No interior da UE, há regras quanto a deslocalizações, no caso de estarem em causa fundos comunitários, para evitar a concorrência desleal. Já aumentámos o prazo. Se uma empresa recebe fundos comunitários, não pode usá-los para deslocalizar dentro da UE. Propus - e foi aceite pelos estados-membros, não sem dificuldade - um fundo de ajustamento à globalização, que já está a funcionar e já tem alguns pedidos, que estamos a analisar. Quando se prove que alguns trabalhadores são afectados por reconversões ou reestruturações imputáveis ao fenómeno da globalização, temos uma ajuda especial, nomeadamente em termos de formação, de requalificação, eventualmente subsídio ou apoio. Aos trabalhadores, não às empresas. Não é para manter empresas inviáveis. Portugal pode beneficiar deste fundo. Há trabalhadores portugueses, em determinadas áreas, especialmente expostos. Estou a pensar nos sectores têxtil e do calçado, por exemplo. É uma questão de demonstrar, em cada caso, que se verifica um efeito, um impacto devido a reestruturações originadas pela globalização. No caso concreto da Delphi, há possibilidades, no âmbito do Fundo Social Europeu. Pus a Comissão Europeia ao dispor das autoridades portuguesas e espanholas, para ajudar nessa área. Porque é um drama terrível as pessoas, algumas de idade avançada, perderem o posto de trabalho.

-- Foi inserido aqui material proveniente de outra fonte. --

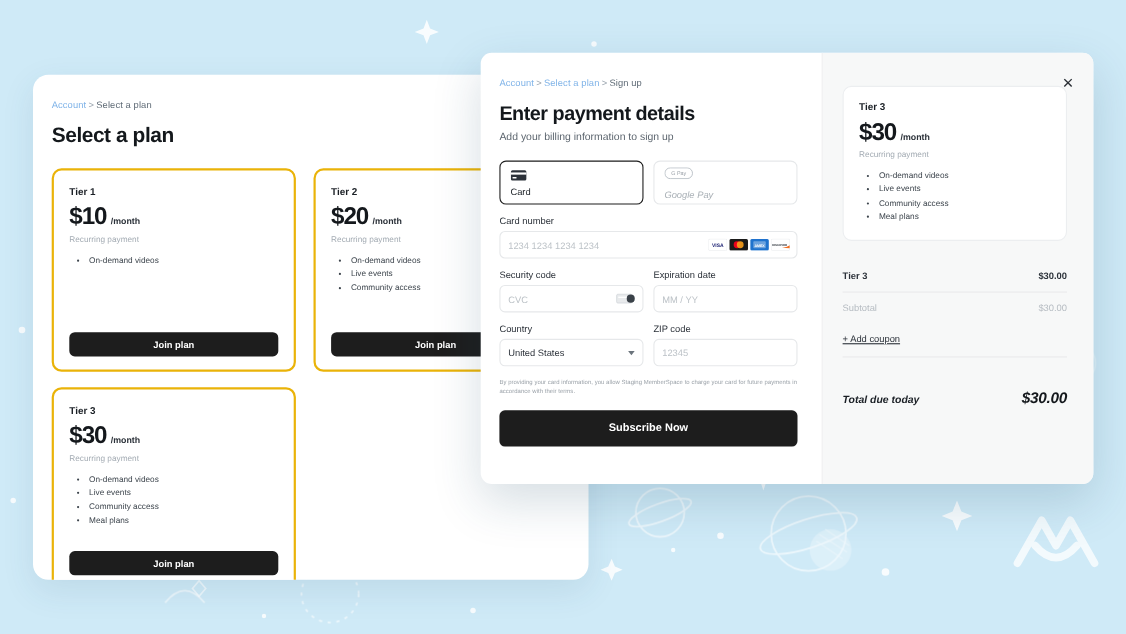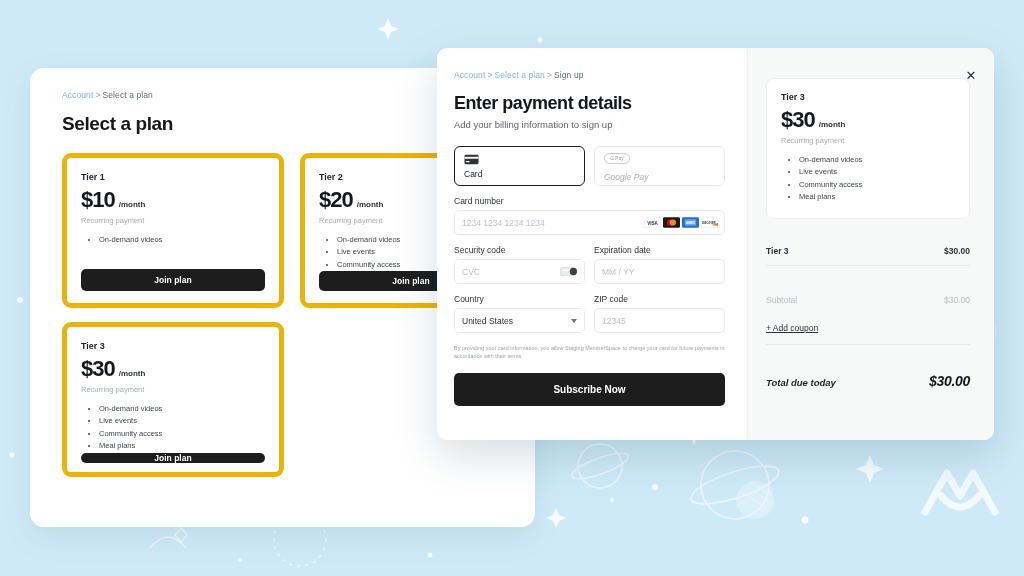"Account > Select a plan" .plan-panel { padding: 22px 22px 0 32px -> 22px 22px 0 17px }
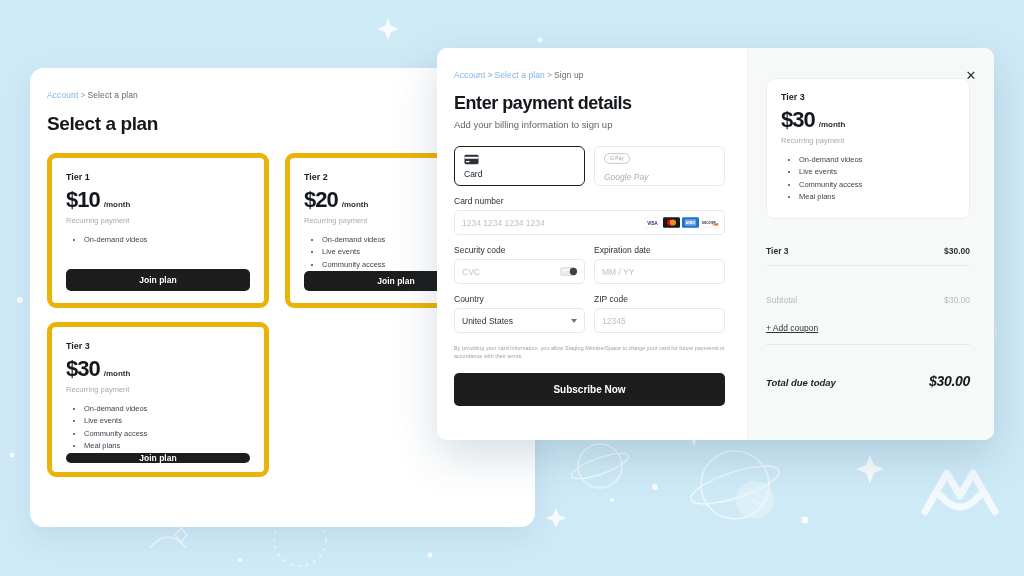"Tier 1" .plan-card { border: 5px solid #eab308 -> 2px solid #eab308; height: 155px -> 185px }
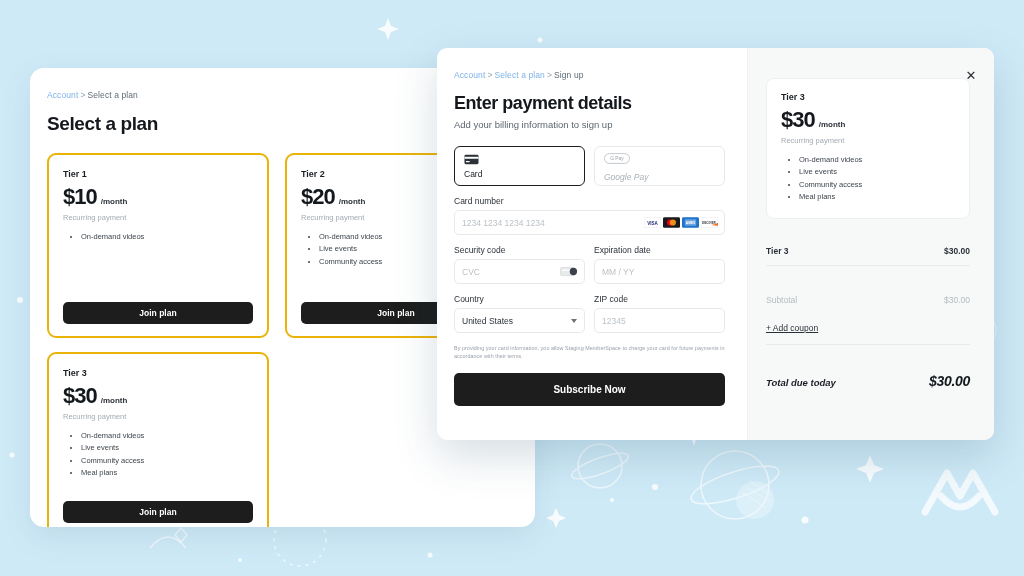"Subtotal" .sum-row.muted .k, .sum-row.muted .v { margin-top: 20px -> none }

A presidência portuguesa surge num momento crucial para a vida da União Europeia. Qual pode ser, na sua opinião, o contributo de Portugal?

Já se está a notar. Quando a presidência portuguesa coloca como prioridade um maior impulso na relação com África, com a perspectiva de uma cimeira euro-africana em Lisboa, quando a presidência portuguesa - em boa colaboração com a comissão e a actual presidência alemã - mostra vontade de elevar a um novo patamar as relações com o Brasil, já há contribuição. Hoje mesmo (quarta-feira) a Comissão Europeia aprovou uma comunicação que, se for aceite pelos estados-membros, vai permitir que na cimeira de Lisboa com o Brasil, no início de Julho, seja estabelecida uma parceria estratégica UE-Brasil. Espero progressos nestas áreas, mas também onde haverá maior atenção mediática, no dossiê institucional. Seria muito bom que conseguíssemos, durante a presidência portuguesa, o desbloqueamento da questão institucional. Pode ser que aconteça… Não depende só da presidência portuguesa, depende de todos os estados- -membros. E há outras contribuições, no âmbito da Estratégia de Lisboa, em que conto com a tradicional propensão de Portugal para promover consensos. Portugal é hoje um país respeitado por essa capacidade para ver o interesse geral europeu, com sentido de equilíbrio.

A importância que dá à resolução do impasse institucional tem a ver com facto de não poder haver alargamento sem novo modelo?

Já o exprimi, mas de forma positiva precisamos de uma solução institucional para poder avançar. Precisamos de maior eficácia, maior legitimidade democrática e maior coerência no plano externo. Além disso, há uma razão que chamaria política, até psicológica: a credibilidade da União Europeia está em causa quando os governos decidem uma determinada fórmula e, depois, não são capazes de a pôr em prática. Temos dado passos concretos, desde a energia à protecção climática, à reabilitação da Estratégia de Lisboa ou à diminuição do preço do roaming (chamadas feitas para o estrangeiro e a partir do estrangeito) nos telemóveis. São vários os resultados, mas os vossos colegas perguntam: "Então a UE faz isso tudo e não consegue resolver a questão institucional?" Há aqui um problema de credibilidade. Eu até já usei uma expressão de Hitchcock: projecta-se a sombra da dúvida. Enquanto não resolvermos isso, temos sempre a sombra da dúvida. É por isso que trabalhamos muito, discretamente embora, apoiando sem reservas os esforços da presidência alemã. Faremos o mesmo com a portuguesa para que esse assunto seja resolvido.